-- THE DATA follows --

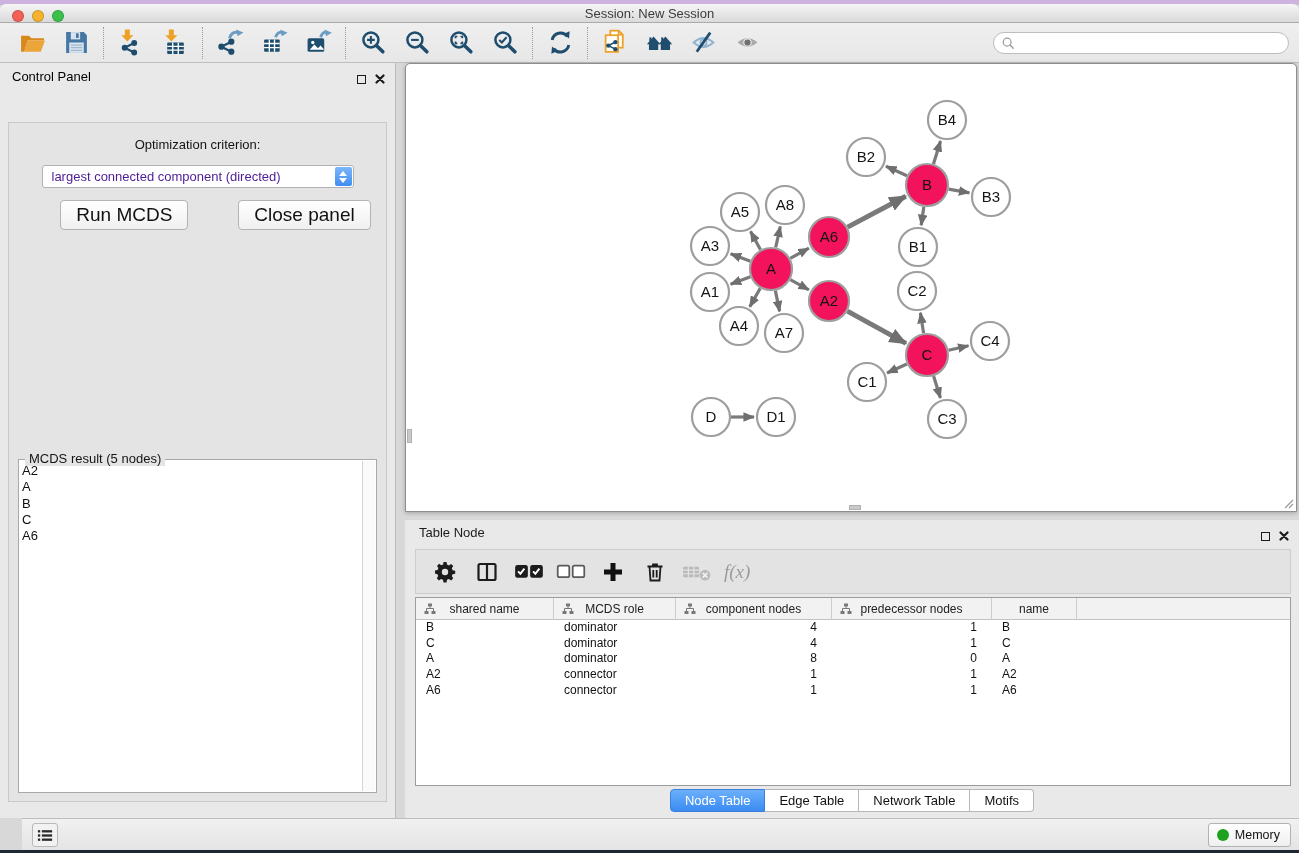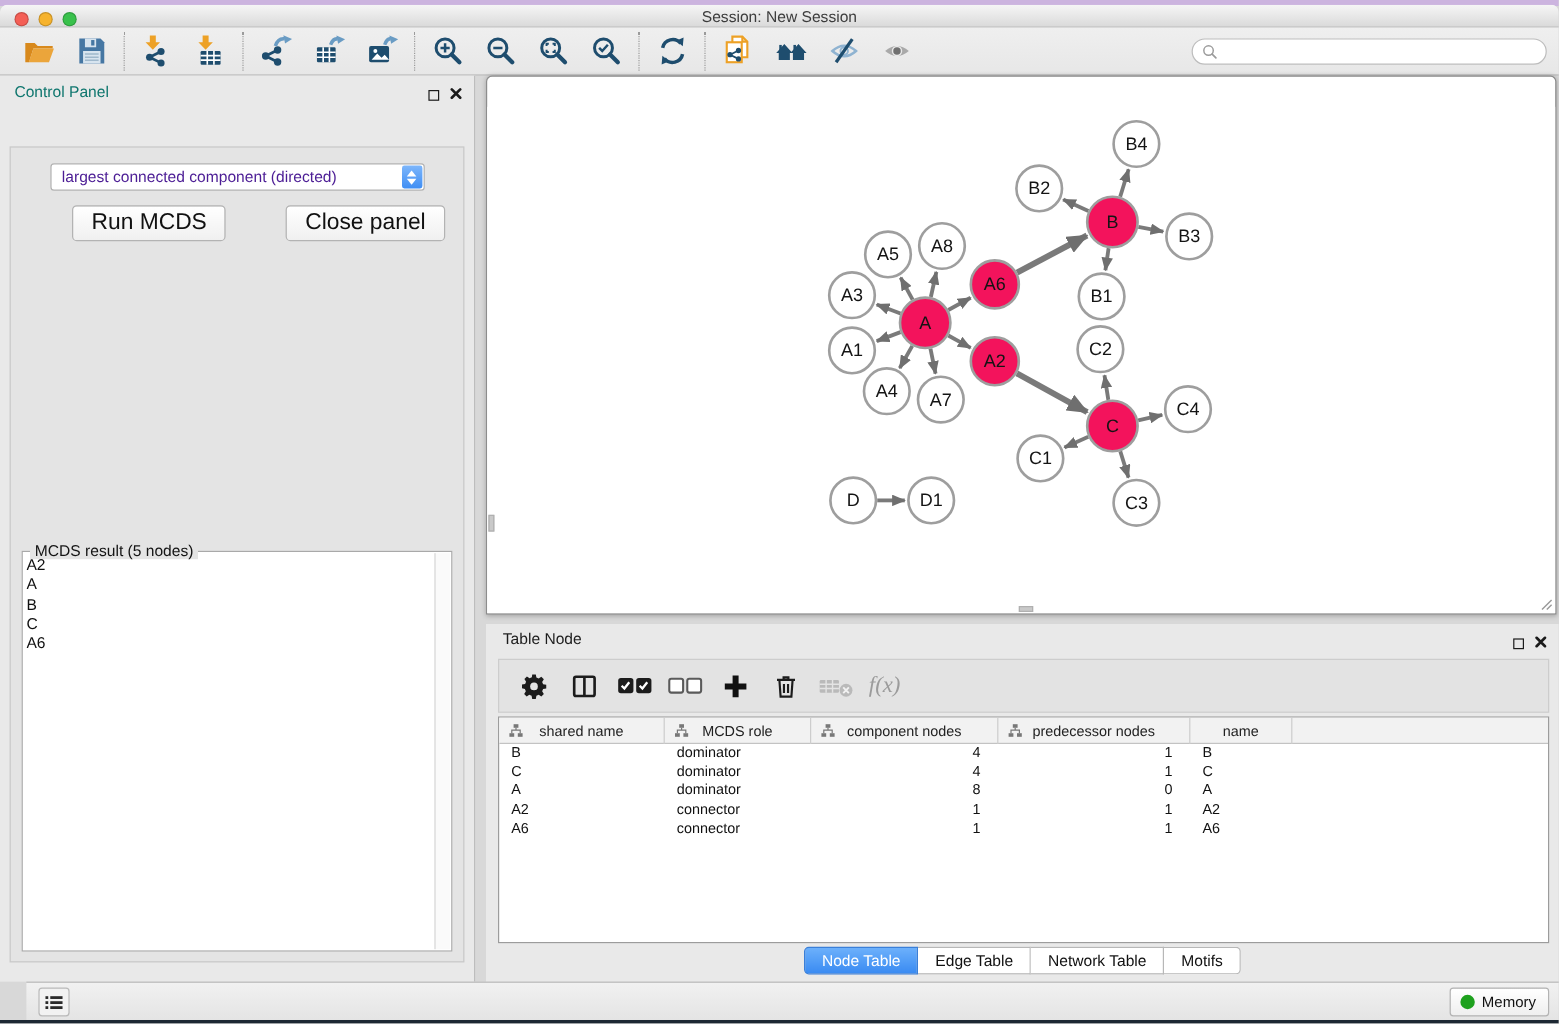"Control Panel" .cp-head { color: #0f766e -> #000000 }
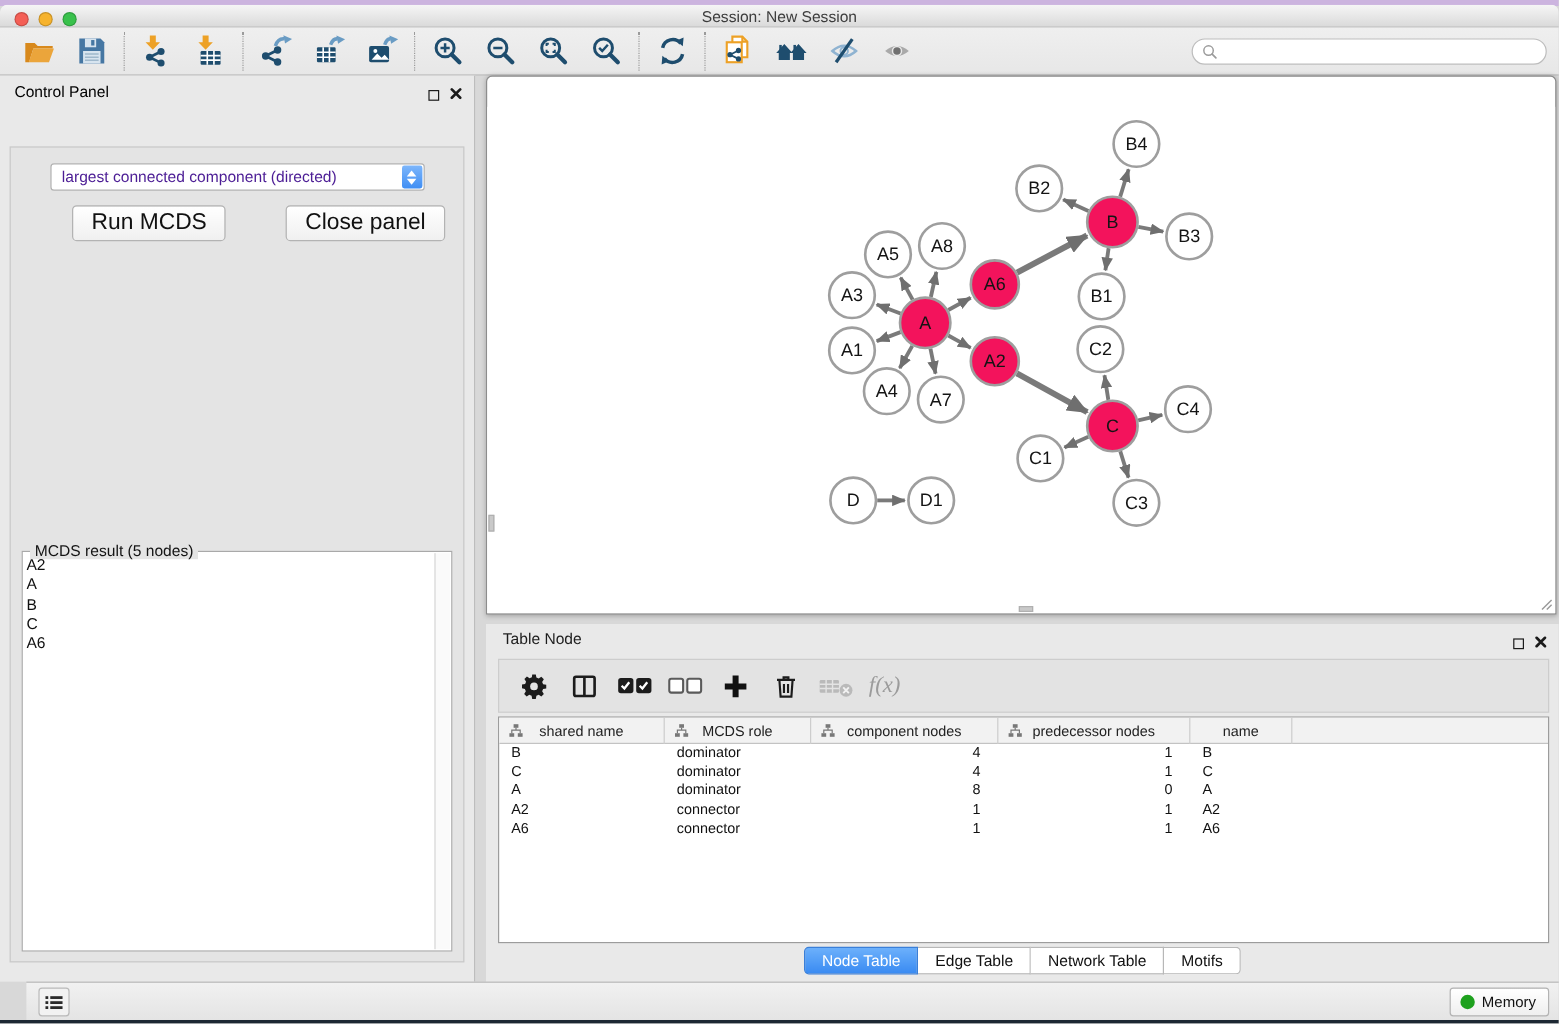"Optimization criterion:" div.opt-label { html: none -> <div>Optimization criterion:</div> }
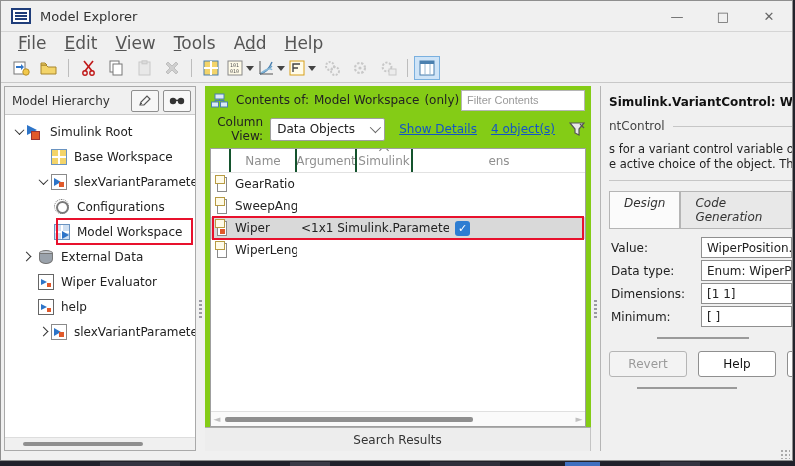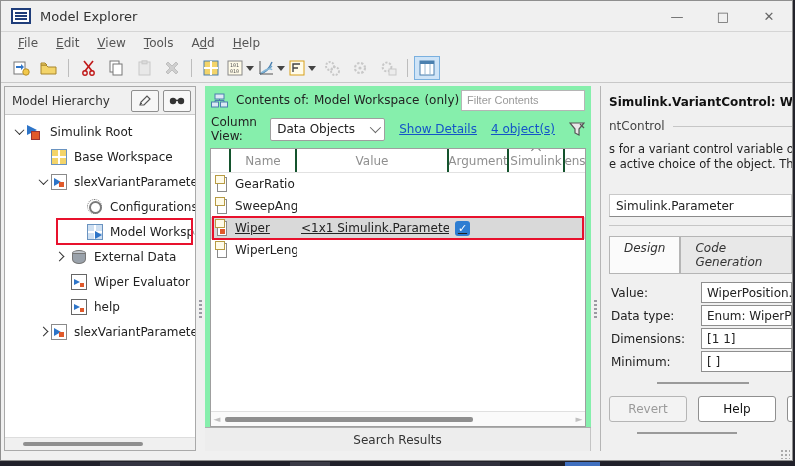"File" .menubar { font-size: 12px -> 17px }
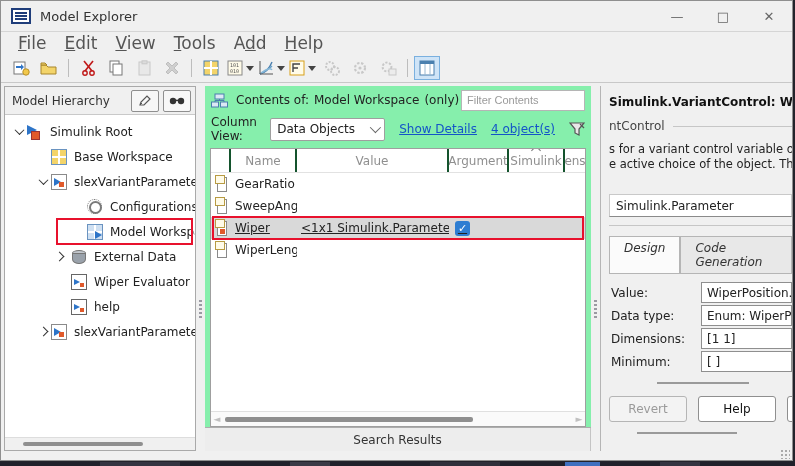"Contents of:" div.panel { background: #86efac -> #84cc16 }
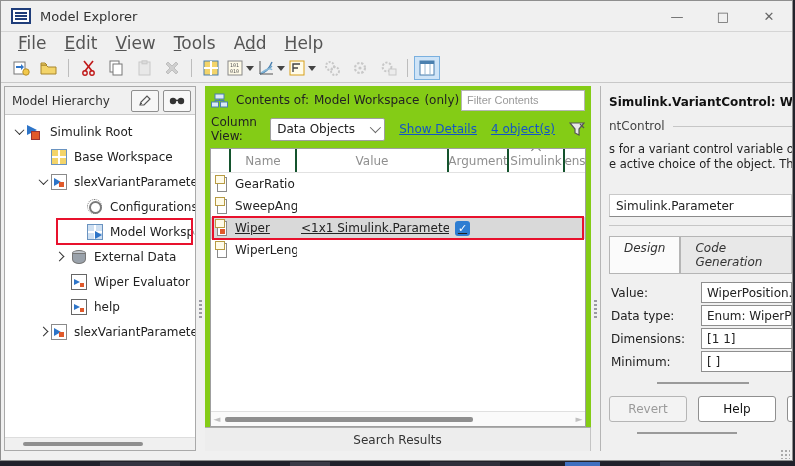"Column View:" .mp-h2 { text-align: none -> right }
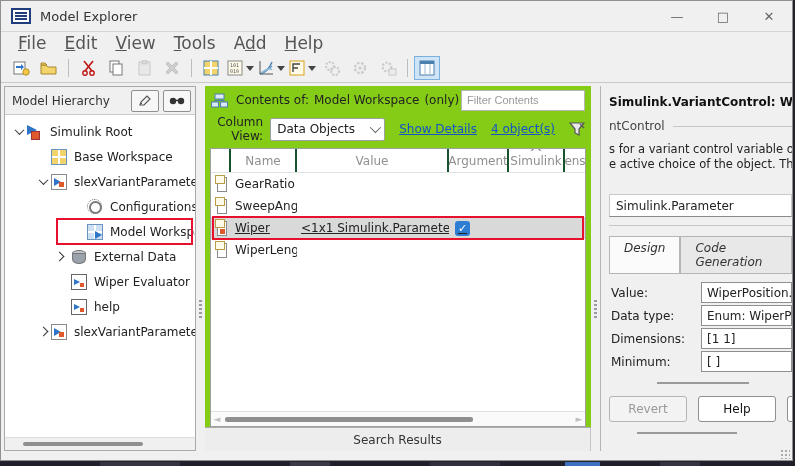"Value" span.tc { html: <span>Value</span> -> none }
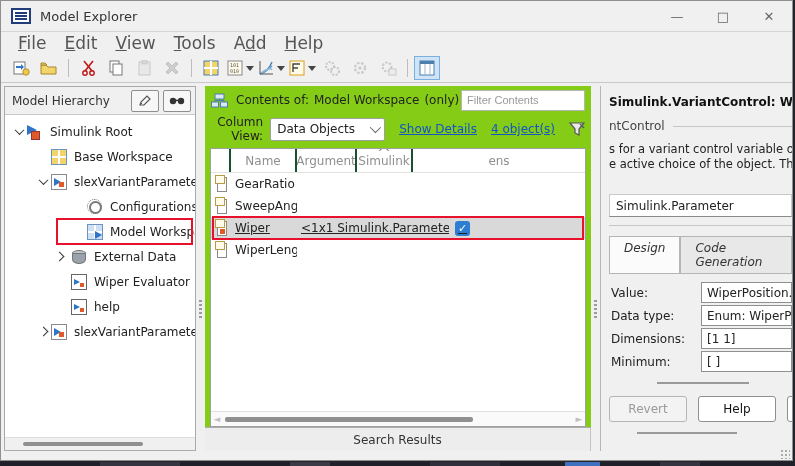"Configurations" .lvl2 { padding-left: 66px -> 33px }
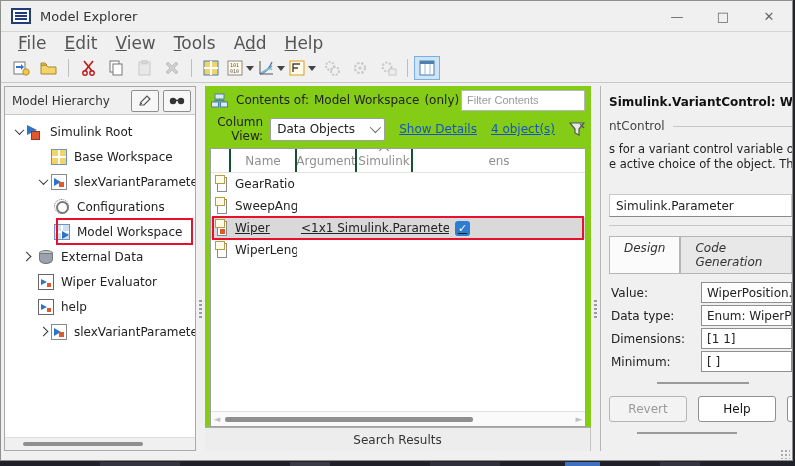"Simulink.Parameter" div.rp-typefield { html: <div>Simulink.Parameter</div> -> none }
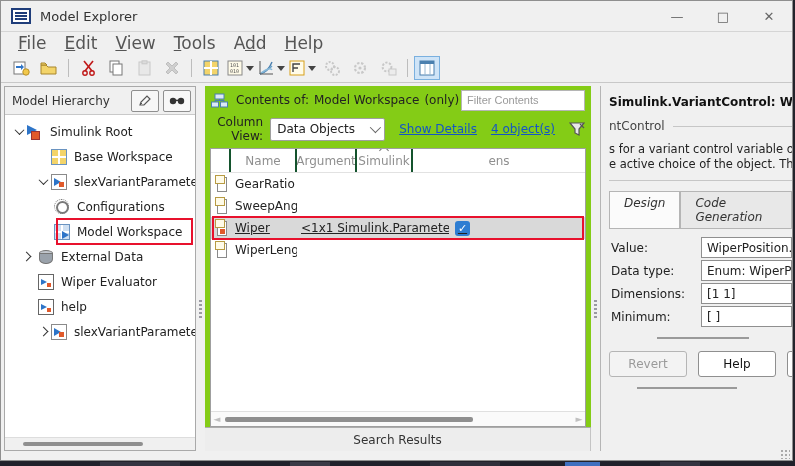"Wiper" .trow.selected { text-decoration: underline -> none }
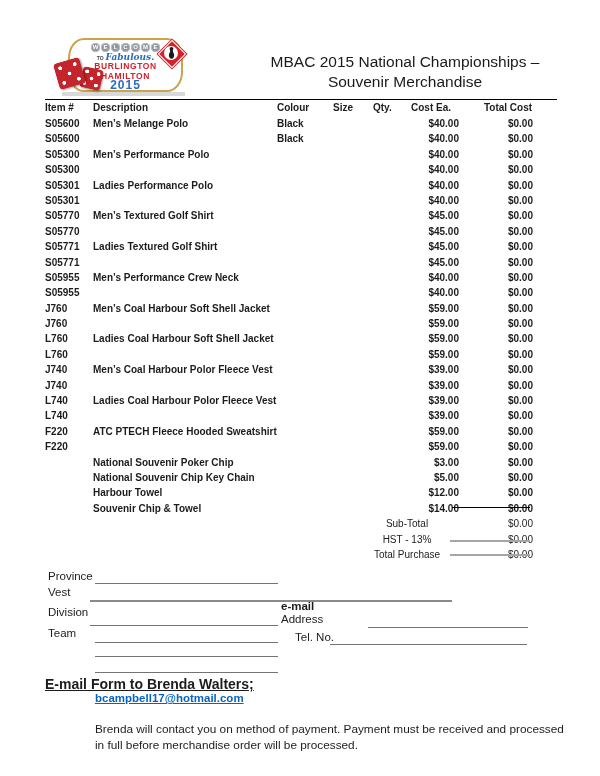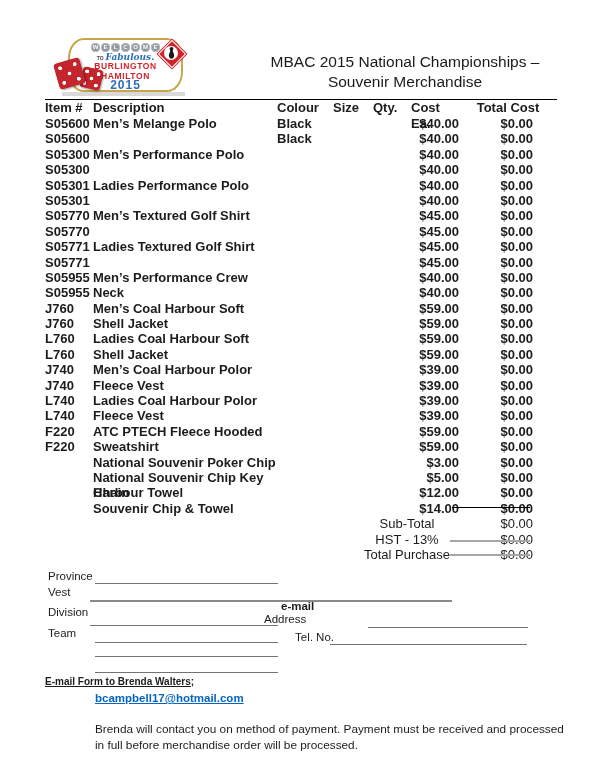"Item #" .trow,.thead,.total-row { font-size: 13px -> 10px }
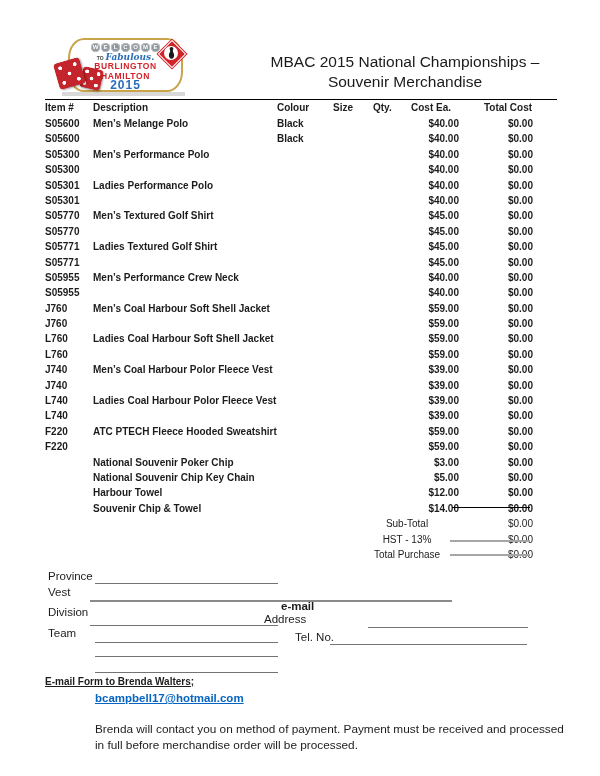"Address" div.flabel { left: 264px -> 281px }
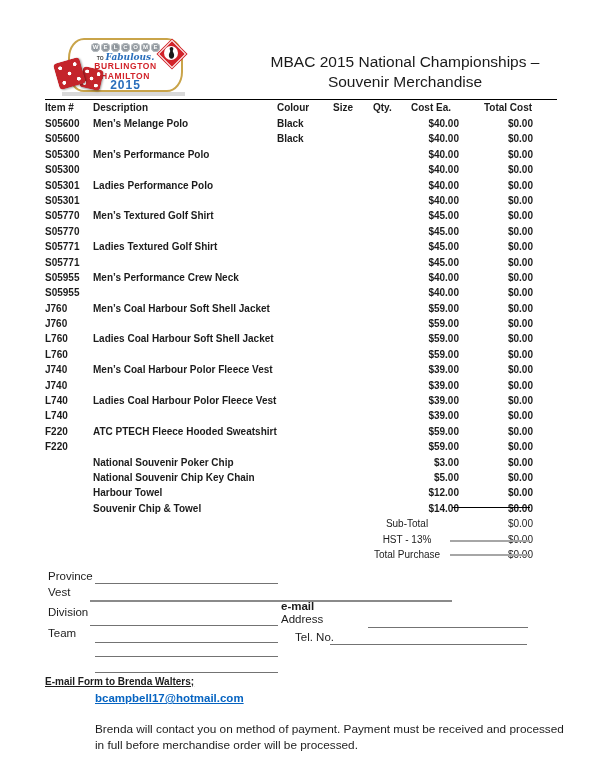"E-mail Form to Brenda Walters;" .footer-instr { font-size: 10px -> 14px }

-- THE DATA concluded --

» **WORK TO COMPLETE**: Your answer must be an exact transcription of every entry, minus the pictures.

» **YOUR SOLUTION**:
"Control Panel" .cp-head { color: #0f766e -> #000000 }
"Optimization criterion:" div.opt-label { html: none -> <div>Optimization criterion:</div> }
"File" .menubar { font-size: 12px -> 17px }
"Contents of:" div.panel { background: #86efac -> #84cc16 }
"Column View:" .mp-h2 { text-align: none -> right }
"Value" span.tc { html: <span>Value</span> -> none }
"Configurations" .lvl2 { padding-left: 66px -> 33px }
"Simulink.Parameter" div.rp-typefield { html: <div>Simulink.Parameter</div> -> none }
"Wiper" .trow.selected { text-decoration: underline -> none }
"Item #" .trow,.thead,.total-row { font-size: 13px -> 10px }
"Address" div.flabel { left: 264px -> 281px }
"E-mail Form to Brenda Walters;" .footer-instr { font-size: 10px -> 14px }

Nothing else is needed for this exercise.